▶ **YOUR ASSIGNMENT**: In the entries below, find each line with the word "pink" and pull it out.

▶ **PROVIDED RECORDS**:
· · · ·

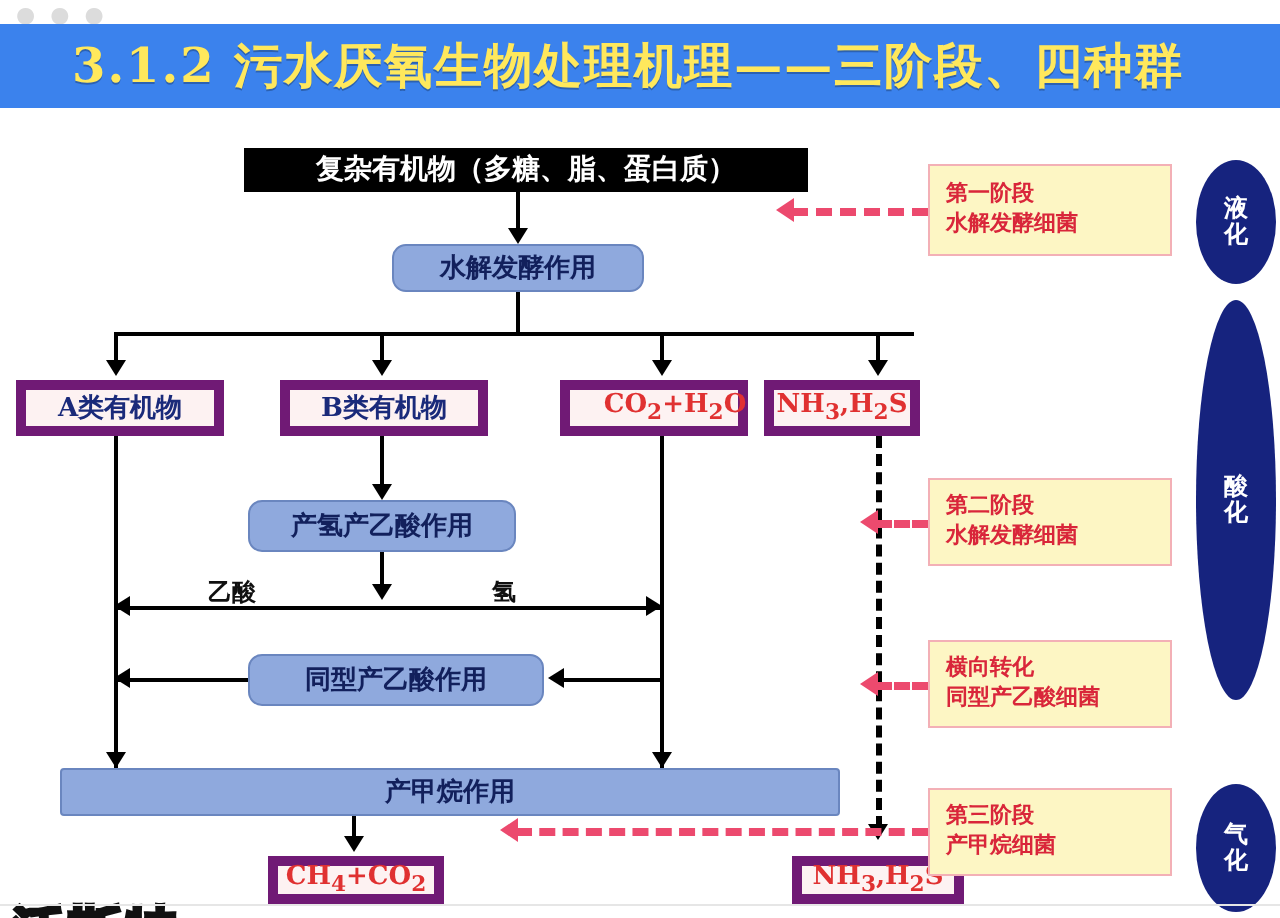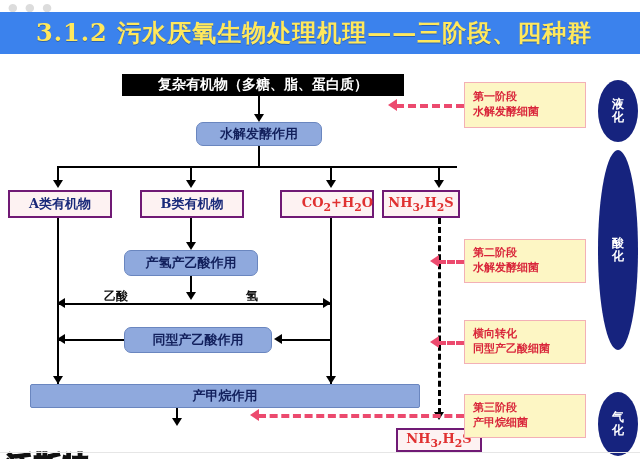--- a/index.html
+++ b/index.html
@@ -40,21 +40,21 @@
     background:#8fa9dd;
     border:1px solid #6a86bf;
     border-radius:7px;
     color:#12205c;
     font-size:13px;font-weight:bold;
     font-family:"DejaVu Serif","Liberation Serif",serif;
   }
   .box-blue.flat{border-radius:2px;}
   .box-pink{
     background:#fdf2f2;
-    border:2px solid #701a75;
+    border:5px solid #701a75;
     color:#1a2a7a;
     font-size:13px;font-weight:bold;
     font-family:"DejaVu Serif","Liberation Serif",serif;
   }
   .box-pink.redtext{color:#e03131;}
   .box-yellow{
     background:#fdf6c4;
     border:1px solid #f3b0b6;
     color:#d9263a;
     font-size:11px;font-weight:bold;
@@ -181,20 +181,23 @@
   <div class="arrow-l" style="left:57px;top:334px;"></div>
 
   <div class="ln h" style="left:282px;top:339px;width:49px;"></div>
   <div class="arrow-l" style="left:274px;top:334px;"></div>
 
   <div class="box box-blue flat" style="left:30px;top:384px;width:390px;height:24px;">产甲烷作用</div>
 
   <div class="ln v" style="left:176px;top:408px;height:14px;"></div>
   <div class="arrow-d" style="left:172px;top:418px;"></div>
 
+  <div class="box box-pink redtext" style="left:134px;top:428px;width:88px;height:24px;">
+    <span>CH<sub>4</sub>+CO<sub>2</sub></span>
+  </div>
   <div class="box box-pink redtext" style="left:396px;top:428px;width:86px;height:24px;">
     <span>NH<sub>3</sub>,H<sub>2</sub>S</span>
   </div>
 
   <div class="dash-h-red" style="left:396px;top:104px;width:68px;"></div>
   <div class="arrow-l-red" style="left:388px;top:99px;"></div>
 
   <div class="dash-h-red" style="left:438px;top:260px;width:26px;"></div>
   <div class="arrow-l-red" style="left:430px;top:255px;"></div>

· · · ·

▶ **OUTPUT FOR THIS EXERCISE**:
   .box-pink{
   .box-pink.redtext{color:#e03131;}
+  <div class="box box-pink redtext" style="left:134px;top:428px;width:88px;height:24px;">
   <div class="box box-pink redtext" style="left:396px;top:428px;width:86px;height:24px;">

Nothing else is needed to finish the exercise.